The lipid theory of cardiovascular disease states that dietary cholesterol and saturated fat are the cause of elevated levels of blood cholesterol. Proponents claim further that these increases in blood cholesterol then cause atherosclerosis, which drives cardiovascular disease. Many studies have shown that increasing the saturated fat and cholesterol content of the diet does increase the plasma levels of cholesterol. However, increasing the dietary content of saturated fat and cholesterol necessitates in most cases reductions in other components of the diet, particularly carbohydrate. As dietary carbohydrate is the only sources of dietary fibre, what these studies often do inadvertently, is lower dietary intakes of fibre. Now this is problematic, because dietary fibre has been shown to be an effective modifier of blood cholesterol levels in the human diet. From such studies it is therefore not possible to conclude that the increases in cholesterol levels are due to the increases in dietary lipid intakes, as confounding variables exist.
The efficacy of dietary fibre to influence cholesterol metabolism has been shown in numerous well designed studies. Dietary fibre can influence blood cholesterol levels because the fibre binds to bile acids, themselves synthesised from cholesterol, and increase their excretion. Fibre therefore flushes a product of cholesterol metabolism from the gut. Replacement of the excreted bile acids, then necessitate a diversion of newly synthesised cholesterol to replace these biles acids, thus lowering the cholesterol available to be transported in the blood. For example, one study1 investigated the effects of high or low fibre intakes in young healthy subjects. In a random order, subject consumed either 59 grams of fibre or 21 grams of fibre for 4 days, before switching to the other fibre intake after a 9 day rest period. Sampling of faecal matter during the study showed that primary bile acid excretion, including chenodeoxycholic and cholic acid, increased from 4 to 32 % of total bile acids by switching from the control to high fibre diet.

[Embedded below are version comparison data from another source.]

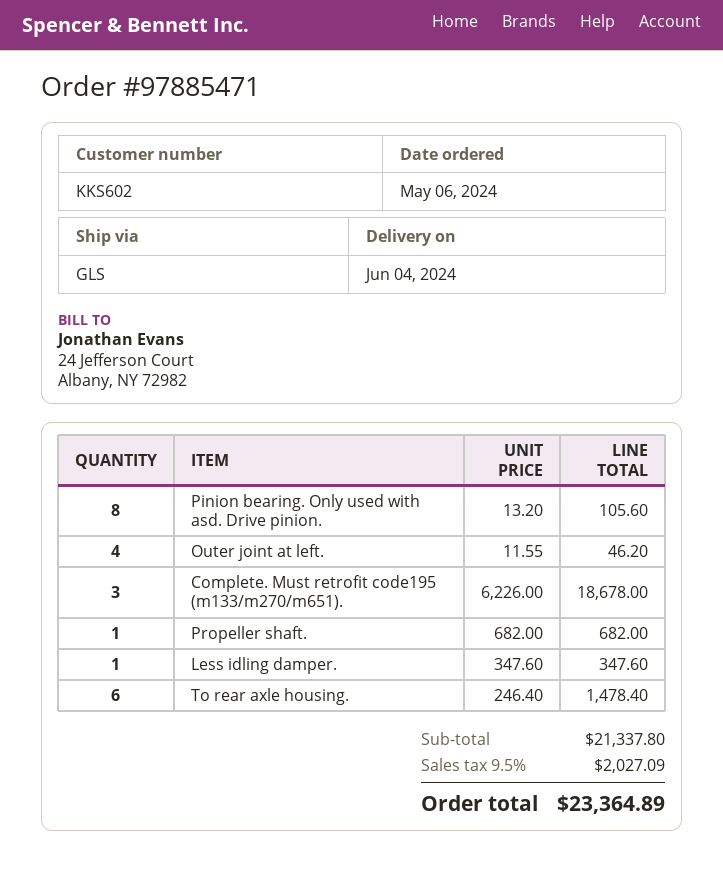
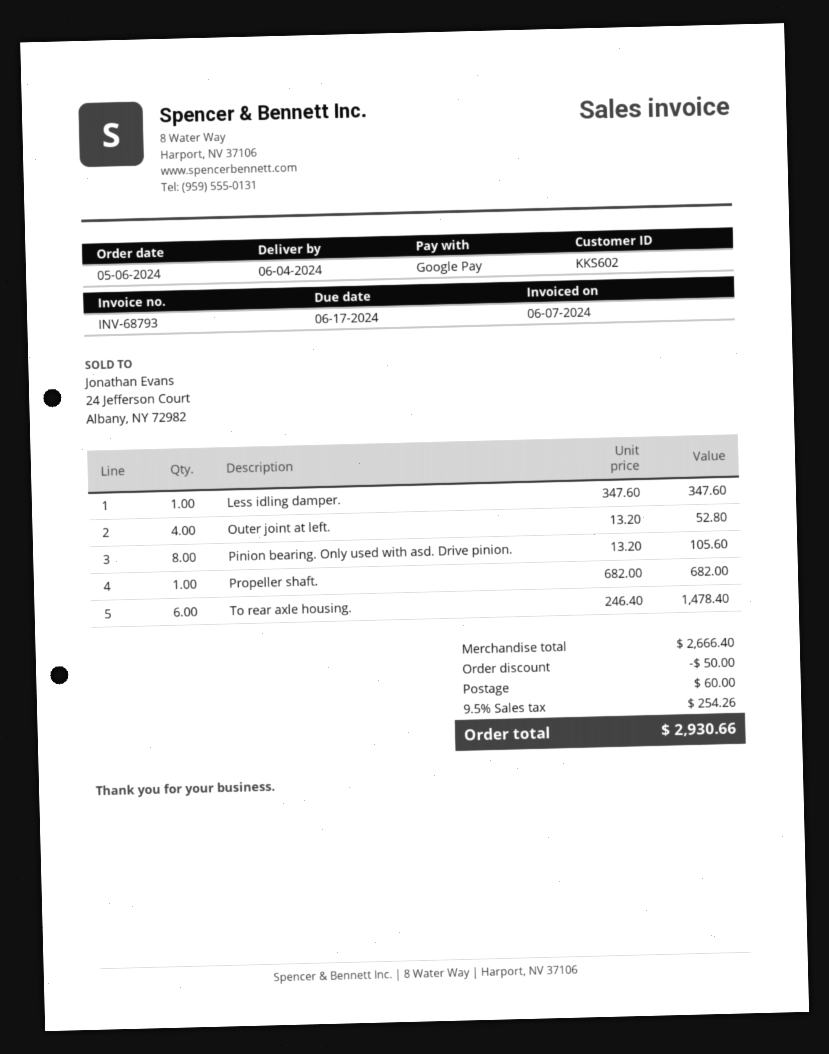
Outer joint at left.: 4 x 11.55 = 46.20 -> 4 x 13.20 = 52.80
Complete. Must retrofit code195 (m133/m270/m651).: 3 x 6226.00 = 18678.00 -> none
subtotal: 21337.80 -> 2666.40
discount: none -> 50.00
shipping: none -> 60.00
tax: 9.5% = 2027.09 -> 9.5% = 254.26
total: 23364.89 -> 2930.66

Therefore the high fibre diet caused a significant increase in the excretion of primary bile acids. At the same time secondary bile acid excretion, including lithocholic and deoxycholic acid, showed concomitant decreases in excretion. Secondary bile acids are formed in the gut from the action of bacteria on primary bile acids, and the authors suggested that the decrease in secondary bile acids may have resulted from an inhibitory effect of the fibre on secondary bile acid synthesis by the bacteria in the colon. However, the reason for this is not exactly clear and other possibilities may explain this observation. Coprostanol, a metabolite of cholesterol synthesis, decreased from 76 % on the control diet to 64 % on the low fibre diet to 45 % on the high fibre diet, when calculated as a percentage of total neutral sterols. This suggests that the conversion of cholesterol to coprostanol may have decreased, perhaps because of the increased bile acid excretion limited the availability of the substrate for synthesis.